• **The problem**
Give the data again exactly as written, skipping any pictures.

======== Entries supplied ========

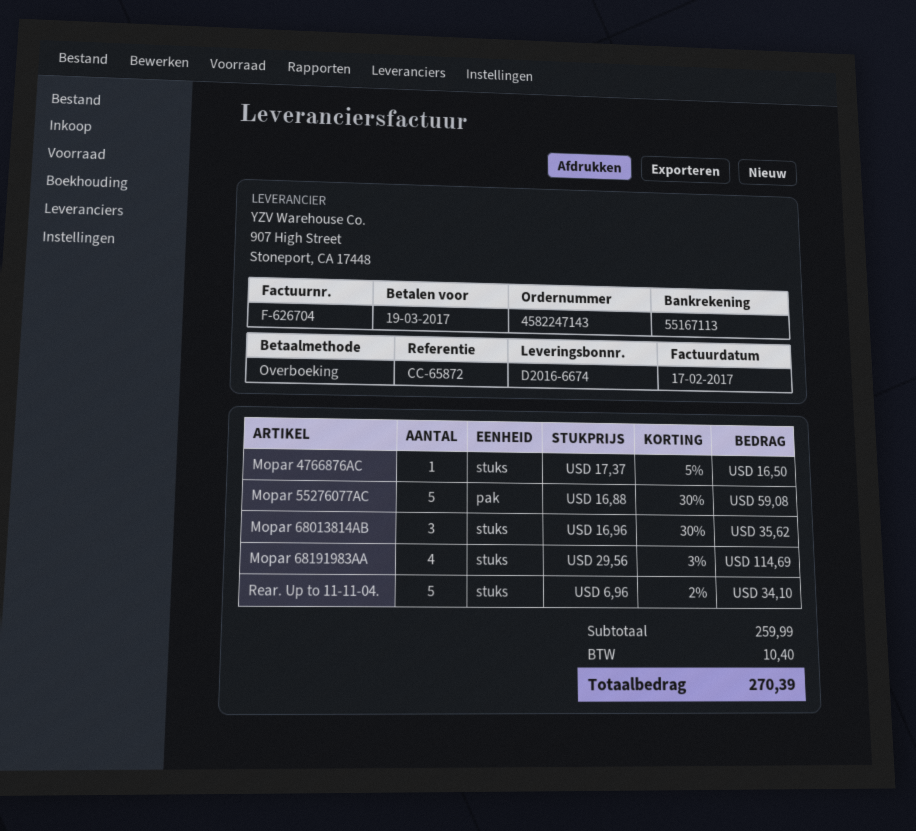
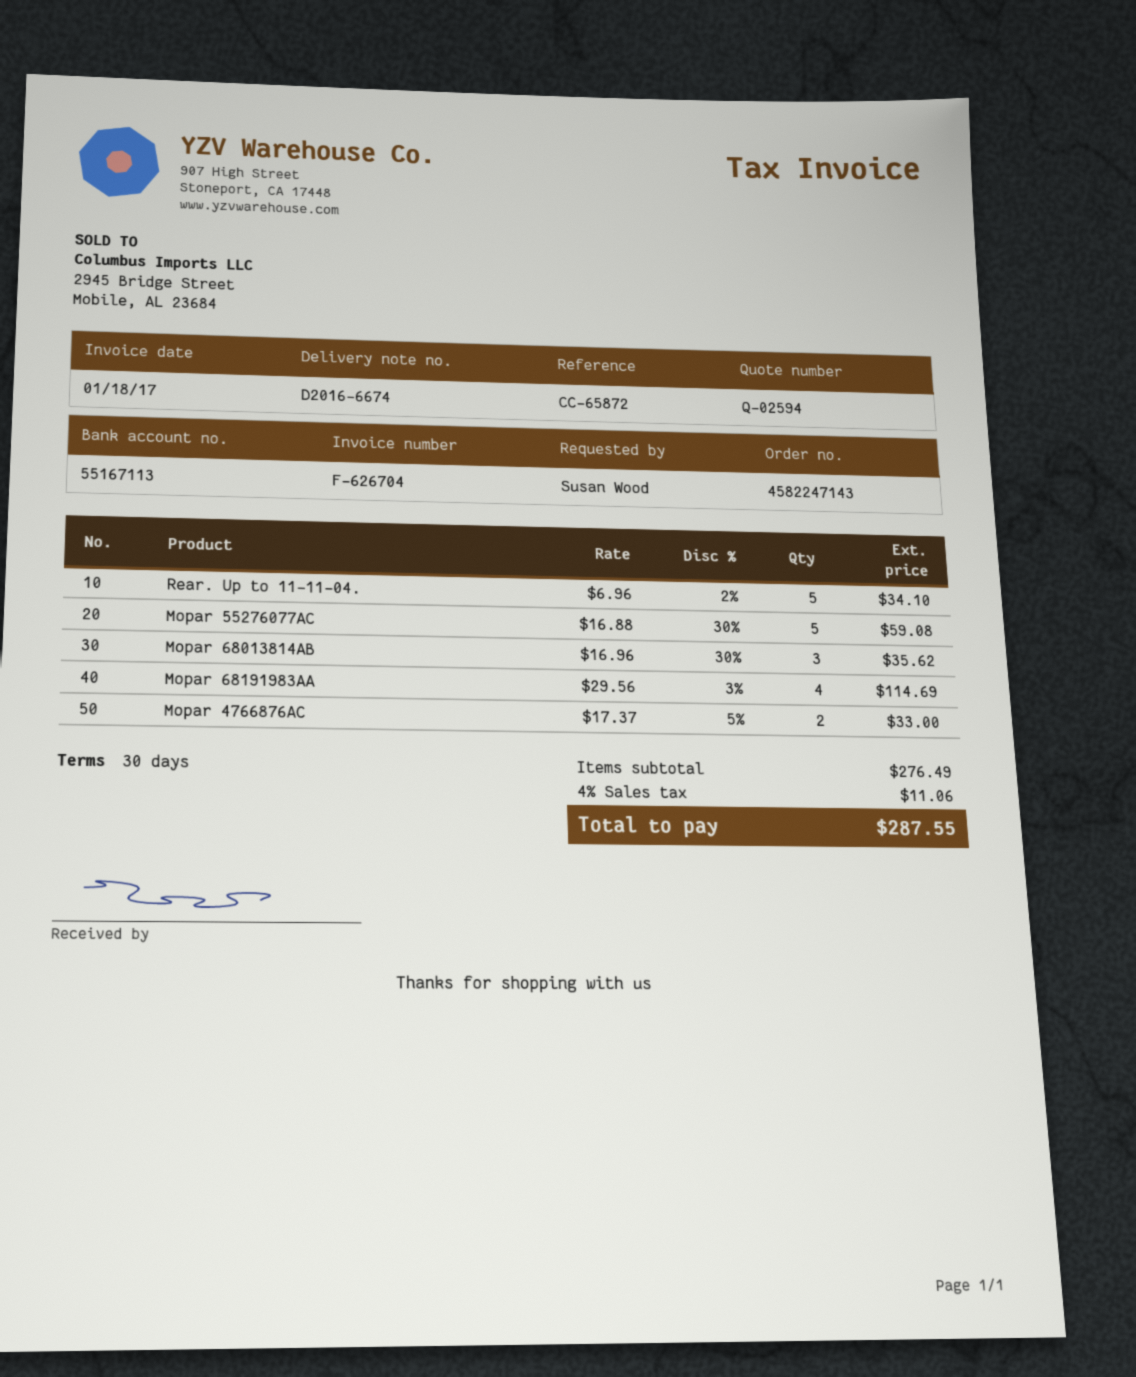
invoice date: 2017-02-17 -> 2017-01-18
Mopar 4766876AC: 1 x 17.37 - 5% = 16.50 -> 2 x 17.37 - 5% = 33.00
subtotal: 259.99 -> 276.49
tax: 10.40 -> 11.06
total: 270.39 -> 287.55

========

• **Solution for this problem**
invoice date: 2017-02-17 -> 2017-01-18
Mopar 4766876AC: 1 x 17.37 - 5% = 16.50 -> 2 x 17.37 - 5% = 33.00
subtotal: 259.99 -> 276.49
tax: 10.40 -> 11.06
total: 270.39 -> 287.55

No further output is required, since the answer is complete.